● TASK GOAL: From the line with "실행할 기회를 제안할 수 있습니다." through the line with "절약할 기회를 제안할 수 있습니다.", repeat the entries verbatim, both end lines included, and add nothing.

== Segment start ==

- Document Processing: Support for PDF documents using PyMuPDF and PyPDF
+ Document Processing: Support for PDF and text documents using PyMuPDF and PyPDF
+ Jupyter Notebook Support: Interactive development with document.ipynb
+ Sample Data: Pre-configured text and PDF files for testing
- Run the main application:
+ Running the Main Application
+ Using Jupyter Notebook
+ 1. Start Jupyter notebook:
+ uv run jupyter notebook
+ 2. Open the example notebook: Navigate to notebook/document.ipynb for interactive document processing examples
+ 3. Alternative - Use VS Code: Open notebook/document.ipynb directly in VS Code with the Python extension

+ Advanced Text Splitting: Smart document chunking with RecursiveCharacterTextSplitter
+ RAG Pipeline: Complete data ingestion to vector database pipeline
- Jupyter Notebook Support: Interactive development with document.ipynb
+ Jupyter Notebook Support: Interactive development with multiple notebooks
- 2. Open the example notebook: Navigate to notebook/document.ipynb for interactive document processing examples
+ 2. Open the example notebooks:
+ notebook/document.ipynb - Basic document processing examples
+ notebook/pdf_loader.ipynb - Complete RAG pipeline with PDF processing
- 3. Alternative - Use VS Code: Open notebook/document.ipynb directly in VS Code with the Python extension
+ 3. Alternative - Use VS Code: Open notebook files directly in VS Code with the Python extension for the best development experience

== Segment end ==
== Segment start ==

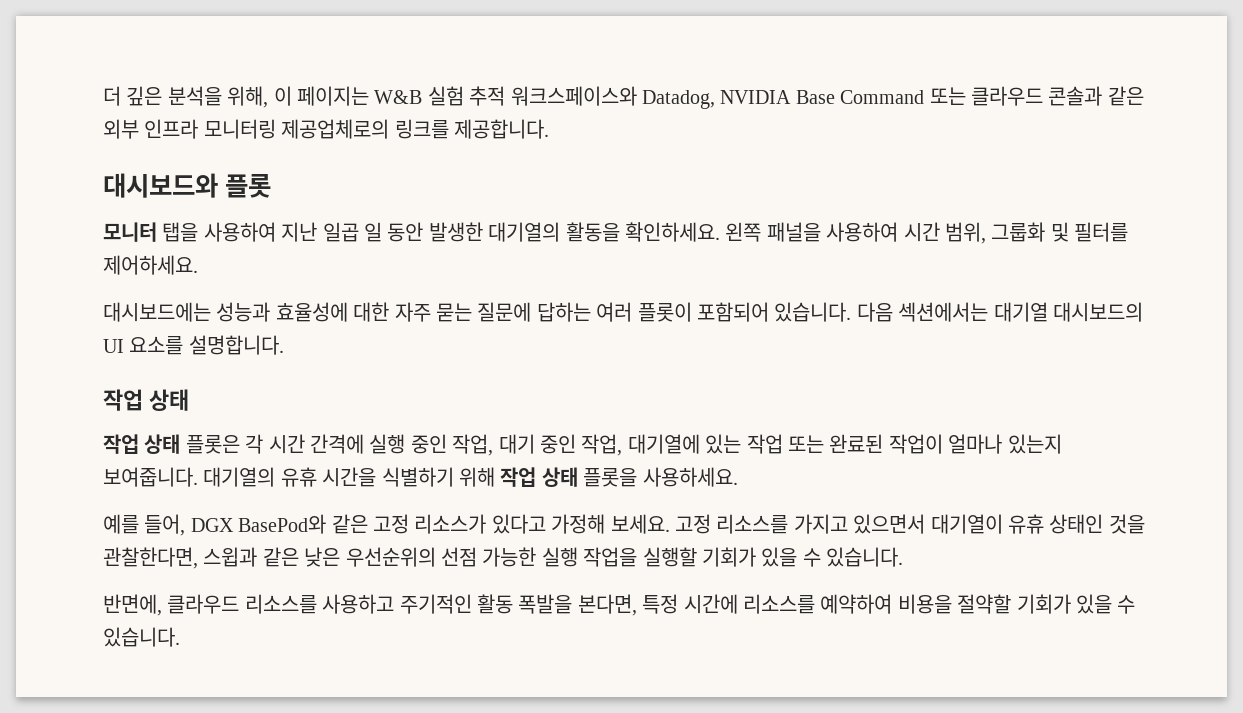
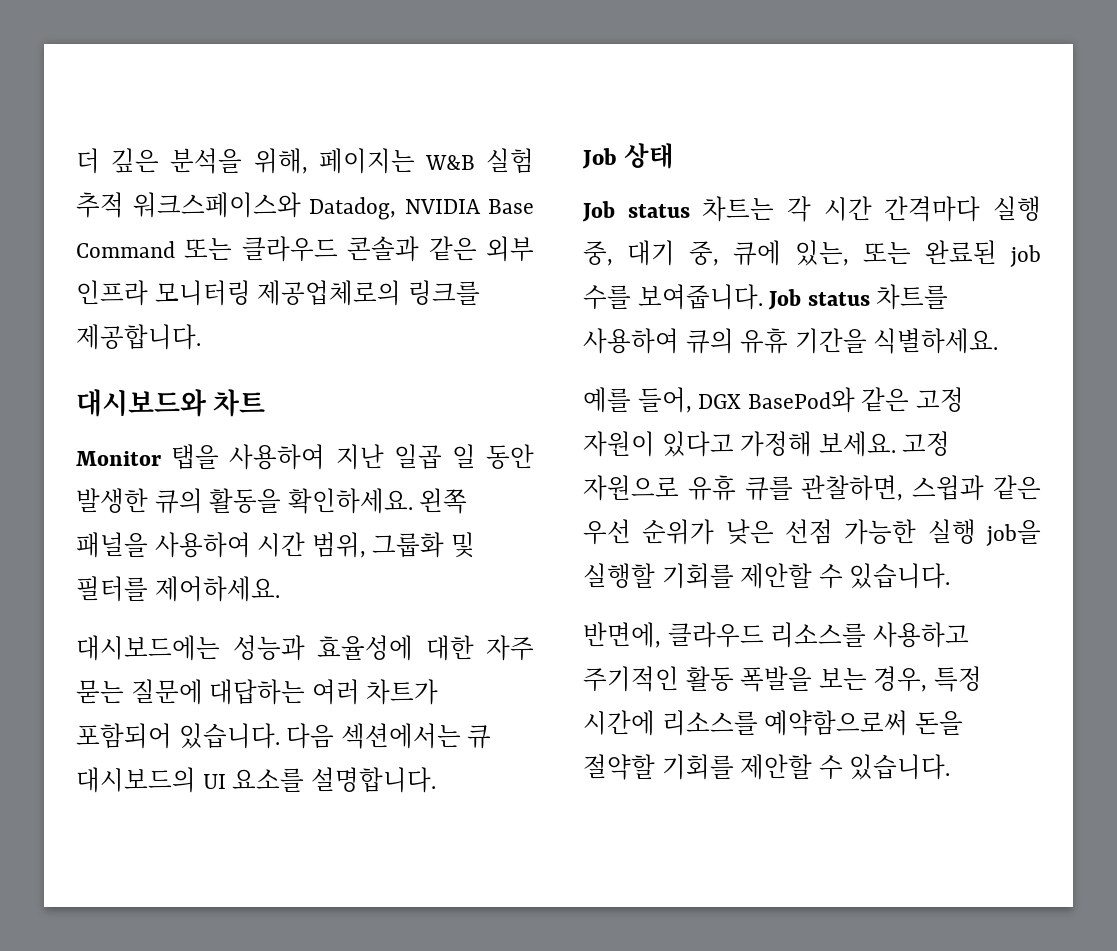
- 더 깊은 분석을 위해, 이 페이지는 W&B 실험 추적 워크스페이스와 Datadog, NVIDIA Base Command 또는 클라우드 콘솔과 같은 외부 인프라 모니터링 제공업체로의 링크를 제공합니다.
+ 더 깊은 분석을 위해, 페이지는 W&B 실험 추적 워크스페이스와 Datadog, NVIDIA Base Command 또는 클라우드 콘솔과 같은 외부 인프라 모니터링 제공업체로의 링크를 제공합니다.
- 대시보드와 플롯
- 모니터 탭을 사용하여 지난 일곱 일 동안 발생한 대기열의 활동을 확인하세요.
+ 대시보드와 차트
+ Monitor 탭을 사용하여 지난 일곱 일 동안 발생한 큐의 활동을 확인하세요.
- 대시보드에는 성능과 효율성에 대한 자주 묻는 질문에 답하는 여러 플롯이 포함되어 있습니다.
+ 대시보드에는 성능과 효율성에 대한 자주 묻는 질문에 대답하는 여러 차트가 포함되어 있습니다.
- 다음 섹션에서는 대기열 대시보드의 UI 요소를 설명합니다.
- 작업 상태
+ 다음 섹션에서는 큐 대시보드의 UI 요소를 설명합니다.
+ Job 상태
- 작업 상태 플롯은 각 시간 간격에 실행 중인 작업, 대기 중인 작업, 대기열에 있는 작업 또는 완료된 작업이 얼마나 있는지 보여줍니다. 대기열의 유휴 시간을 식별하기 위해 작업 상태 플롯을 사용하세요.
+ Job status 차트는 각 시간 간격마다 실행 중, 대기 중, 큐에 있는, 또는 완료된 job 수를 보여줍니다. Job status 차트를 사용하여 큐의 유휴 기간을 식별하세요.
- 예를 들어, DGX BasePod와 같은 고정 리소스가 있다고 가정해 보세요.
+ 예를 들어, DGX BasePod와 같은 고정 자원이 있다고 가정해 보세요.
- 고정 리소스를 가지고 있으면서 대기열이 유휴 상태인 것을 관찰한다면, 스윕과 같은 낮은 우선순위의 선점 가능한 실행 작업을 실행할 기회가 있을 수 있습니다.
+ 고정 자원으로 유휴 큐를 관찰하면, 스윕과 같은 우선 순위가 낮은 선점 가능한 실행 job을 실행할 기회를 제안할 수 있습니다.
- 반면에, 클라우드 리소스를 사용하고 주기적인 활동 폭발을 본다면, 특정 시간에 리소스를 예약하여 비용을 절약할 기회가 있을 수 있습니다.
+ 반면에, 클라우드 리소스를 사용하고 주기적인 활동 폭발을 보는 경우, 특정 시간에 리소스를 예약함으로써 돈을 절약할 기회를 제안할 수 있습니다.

== Segment end ==

● ANSWER TO THIS TASK:
+ 고정 자원으로 유휴 큐를 관찰하면, 스윕과 같은 우선 순위가 낮은 선점 가능한 실행 job을 실행할 기회를 제안할 수 있습니다.
- 반면에, 클라우드 리소스를 사용하고 주기적인 활동 폭발을 본다면, 특정 시간에 리소스를 예약하여 비용을 절약할 기회가 있을 수 있습니다.
+ 반면에, 클라우드 리소스를 사용하고 주기적인 활동 폭발을 보는 경우, 특정 시간에 리소스를 예약함으로써 돈을 절약할 기회를 제안할 수 있습니다.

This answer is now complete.